Upload a CSV called **accuracy.csv** with columns `question_id` (int) and `accuracy` (0/1). This section correlates backtracking with final answer correctness.

In [None]:
acc_path = Path('accuracy.csv')
if acc_path.exists():
    accuracy = pd.read_csv(acc_path).set_index('question_id')['accuracy']
    r, p = met.backtracking_accuracy_correlation(metrics_df, accuracy)
    print(f'Point‑biserial r = {r:.3f}   p‑value = {p:.4g}')
    viz.scatter_backtracking(metrics_df, accuracy);
else:
    print('accuracy.csv not found — skipping correlation analysis.')

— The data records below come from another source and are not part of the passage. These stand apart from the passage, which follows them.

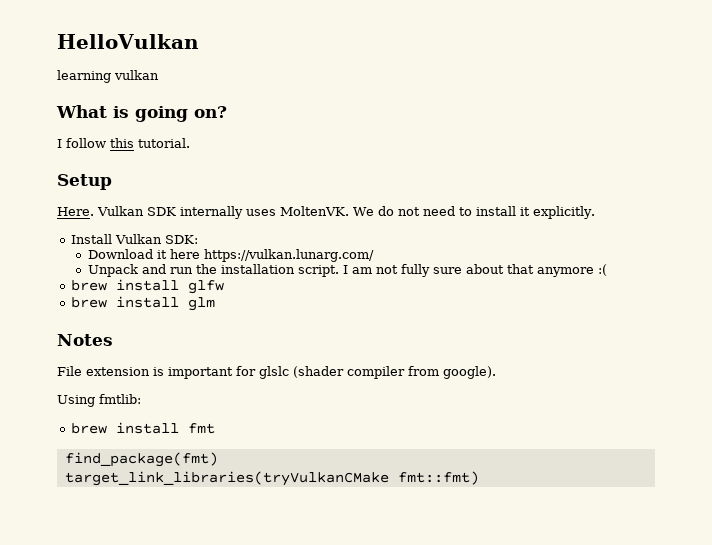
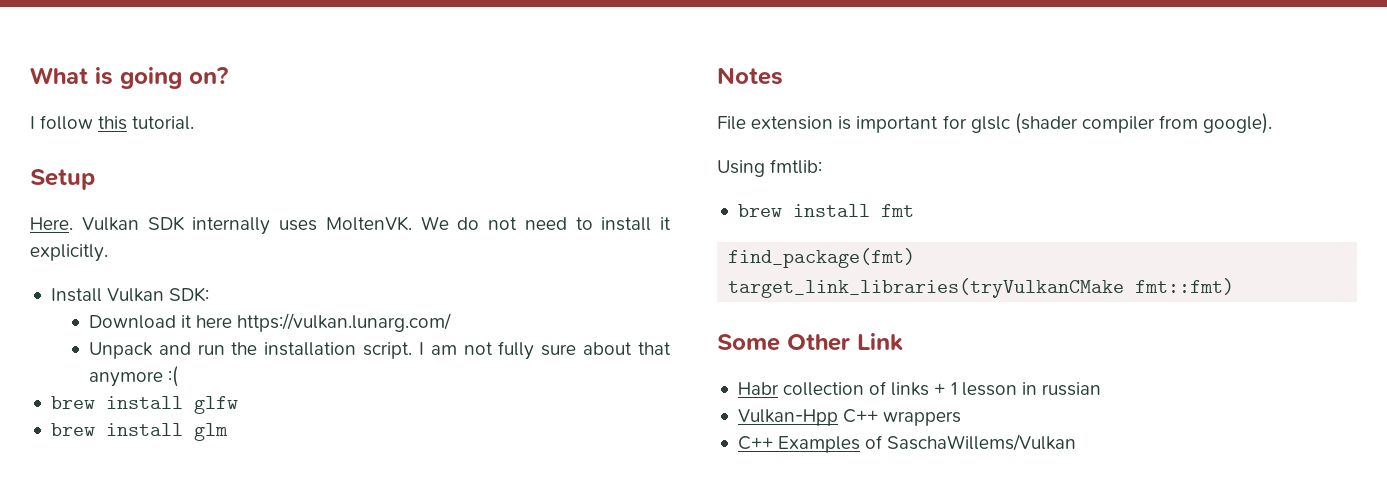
- HelloVulkan
- learning vulkan
+ Some Other Link
+ Habr collection of links + 1 lesson in russian
+ Vulkan-Hpp C++ wrappers
+ C++ Examples of SaschaWillems/Vulkan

## 4  · Explain‑then‑predict (XTP)

In [None]:
if 'accuracy' in locals():
    X, y = mod.prepare_xy(seq_df, accuracy)
    clf, fpr, tpr, auc_val = mod.train_xtp_logreg(X, y)
    viz.plot_roc(fpr, tpr, f'LogReg  AUC={auc_val:.3f}');
else:
    print('accuracy labels unavailable — skipping XTP experiment.')

## Summary & next steps
- **Visualise** differences between hint conditions to spot CoT shortening or shifts.
- **Entropy metrics** complement raw length: shorter chains are not necessarily less informative.
- **Backtracking signal** can point to uncertainty: check if r ≈ 0 implies neutral effect.
- A high **XTP AUC** would suggest the CoT structure alone predicts correctness, a useful faithfulness cue.